Osseointegration was first observed—albeit not explicitly stated—by Bothe, Beaton, and Davenport in 1940. Bothe et al. were the first researchers to implant titanium in an animal and remarked how it tended to fuse with bone. Bothe et al. reported that due to the elemental nature of the titanium, its strength, and its hardness, it had great potential to be used as future prosthesis material. Gottlieb Leventhal later described osseointegration in 1951. Leventhal placed titanium screws in rat femurs and said, "At the end of 6 weeks, the screws were slightly tighter than when originally put in; at 12 weeks, the screws were more difficult to remove; and at the end of 16 weeks, the screws were so tight that in one specimen the femur was fractured when an attempt was made to remove the screw. Microscopic examinations of the bone structure revealed no reaction to the implants, the trabeculation appeared to be perfectly normal." The reactions described by Leventhal and Bothe et al. would later be coined into the term "osseointegration" by Per-Ingvar Brånemark of Sweden. In 1952, Brånemark did an experiment where he used a titanium implant chamber to study blood flow in rabbit bone.
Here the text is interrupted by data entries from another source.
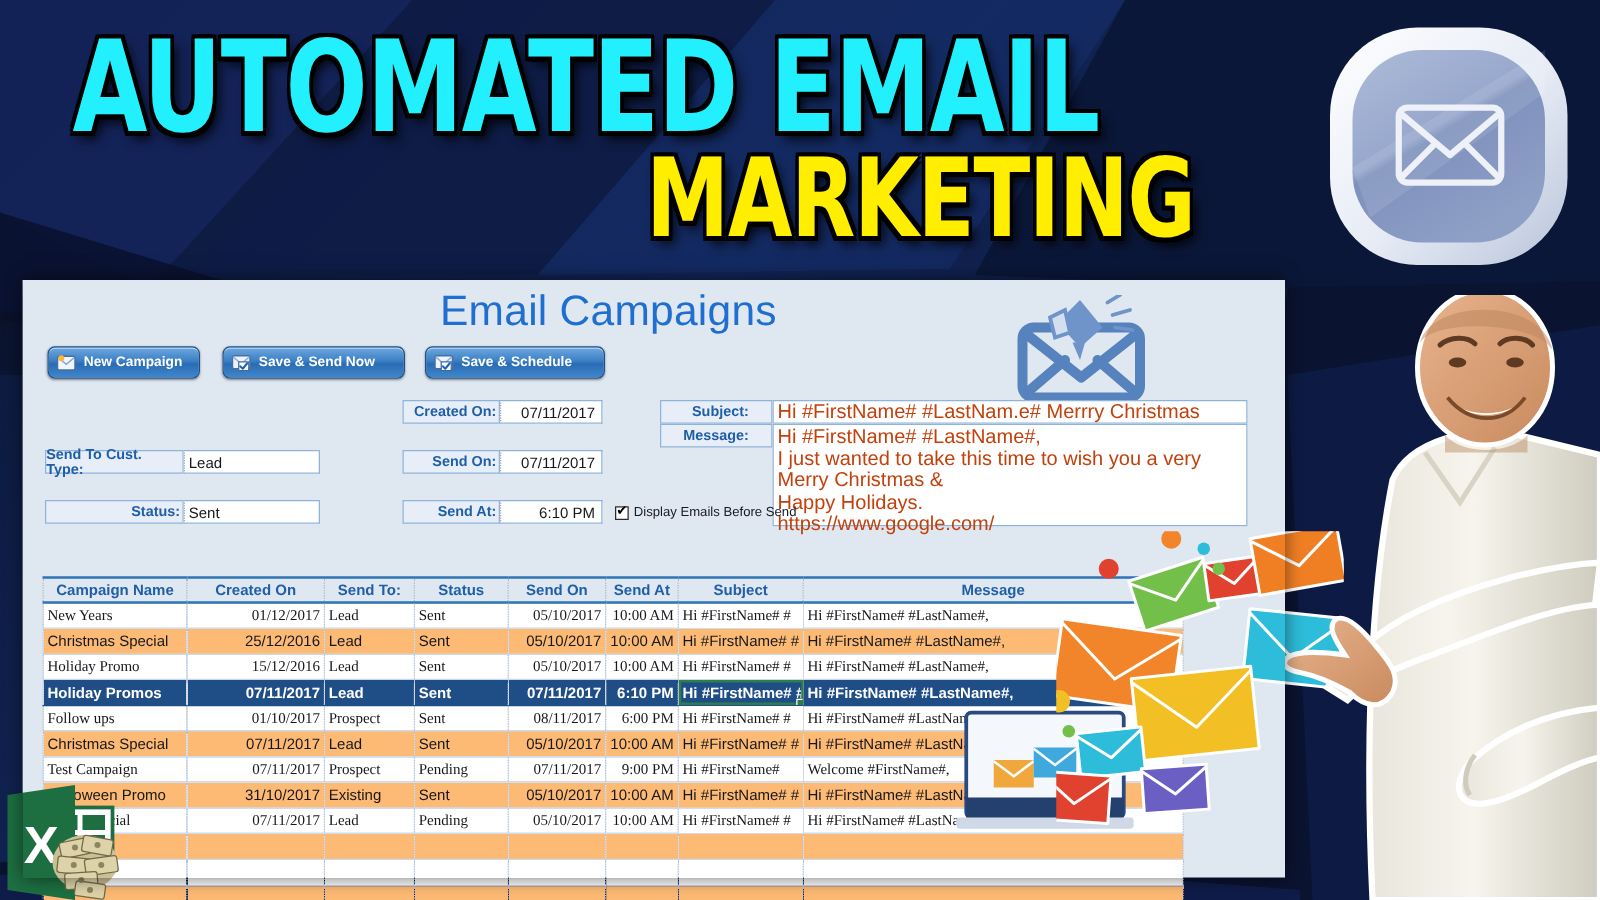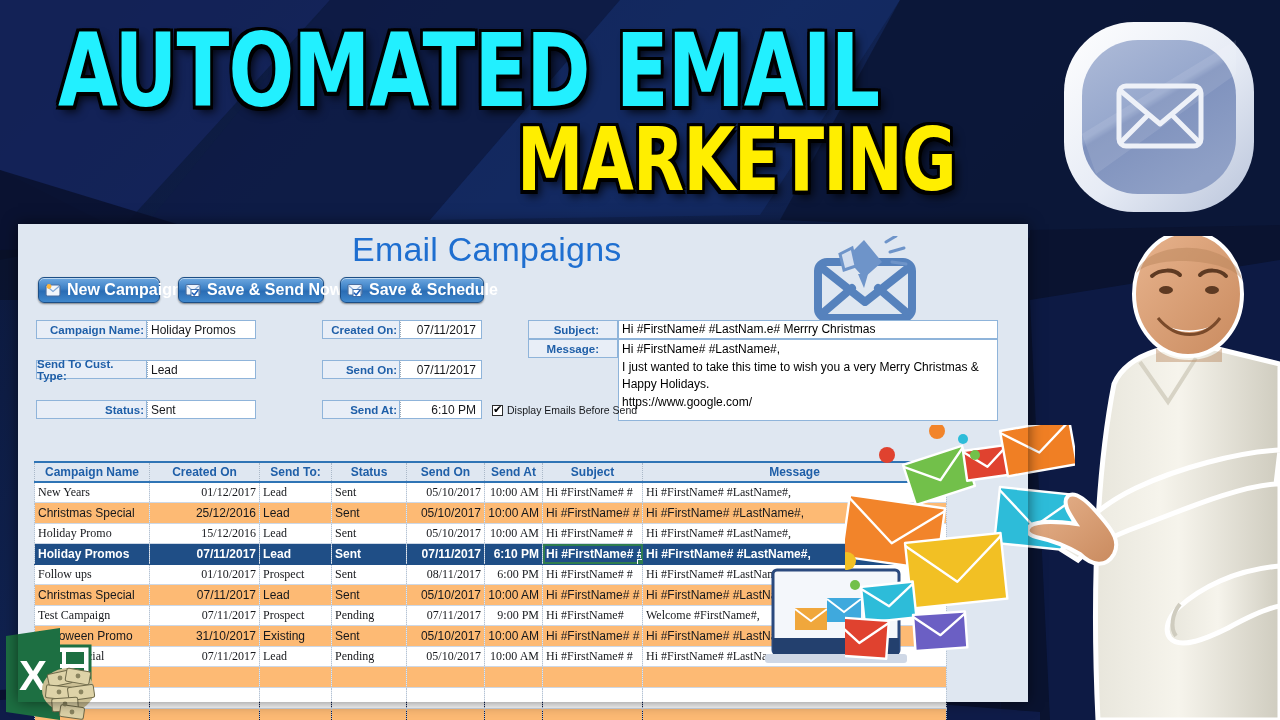"New Campaign" .btn { font-size: 16px -> 11px }
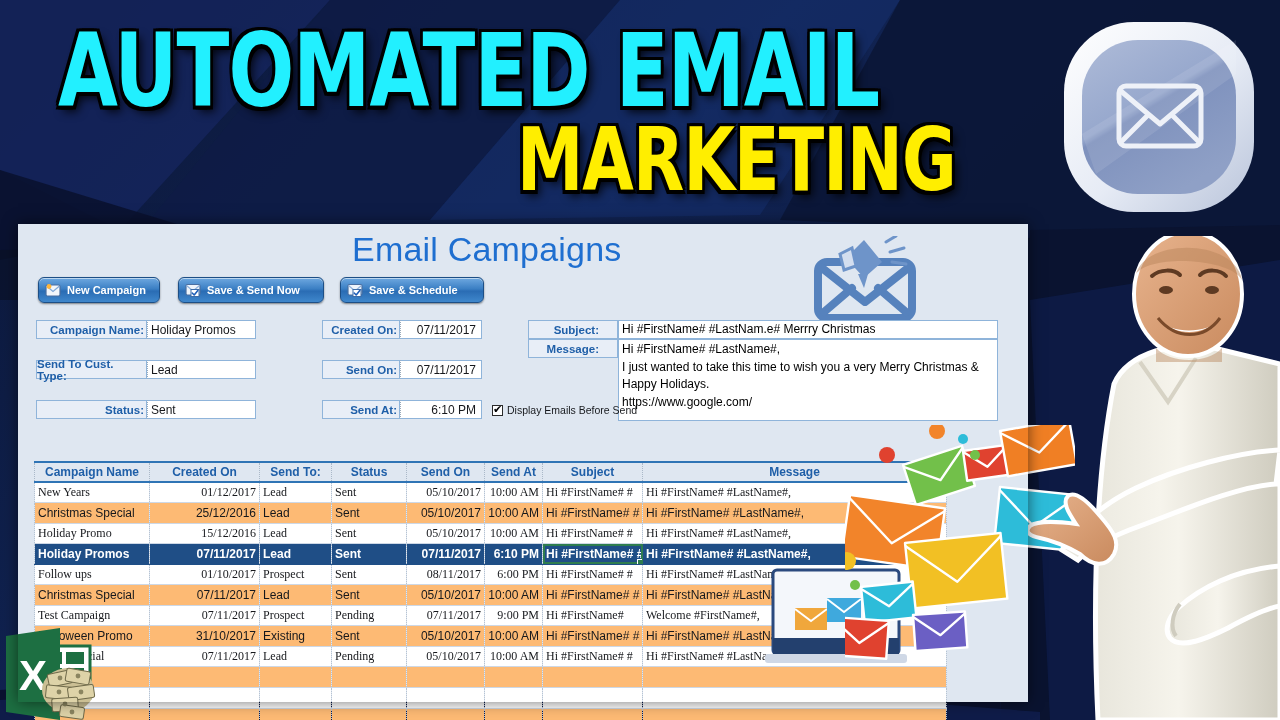"Campaign Name:" div.fld { html: <div> <div>Campaign Name:</div> <div>Holiday Promos</div> </div> -> none }
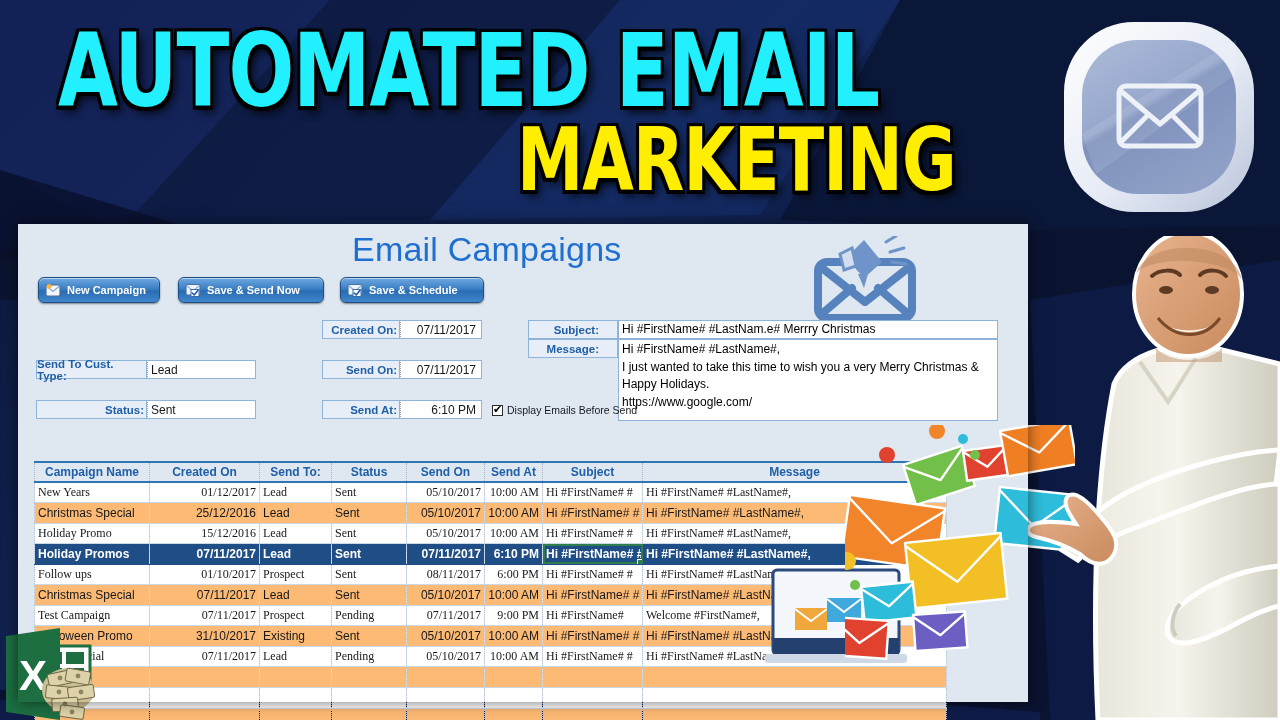"Hi #FirstName# #LastNam.e# Merrry" .sm-val { color: #000000 -> #c2410c; font-size: 12px -> 16px }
At the end of the experiment, he discovered that the bone had integrated so completely with the implant that the chamber could not be removed. Brånemark called this "osseointegration", and, like Bothe et al. and Leventhal before him, saw the possibilities for human use.

In dentistry, the implementation of osseointegration started in the mid-1960s as a result of Brånemark's work. In 1965 Brånemark, who was at the time Professor of Anatomy at University of Gothenburg, placed dental implants into the first human patient—Gösta Larsson. This patient had a cleft palate defect and needed implants to support a palatal obturator. Gösta Larsson died in 2005, with the original implants still intact after 40 years of function.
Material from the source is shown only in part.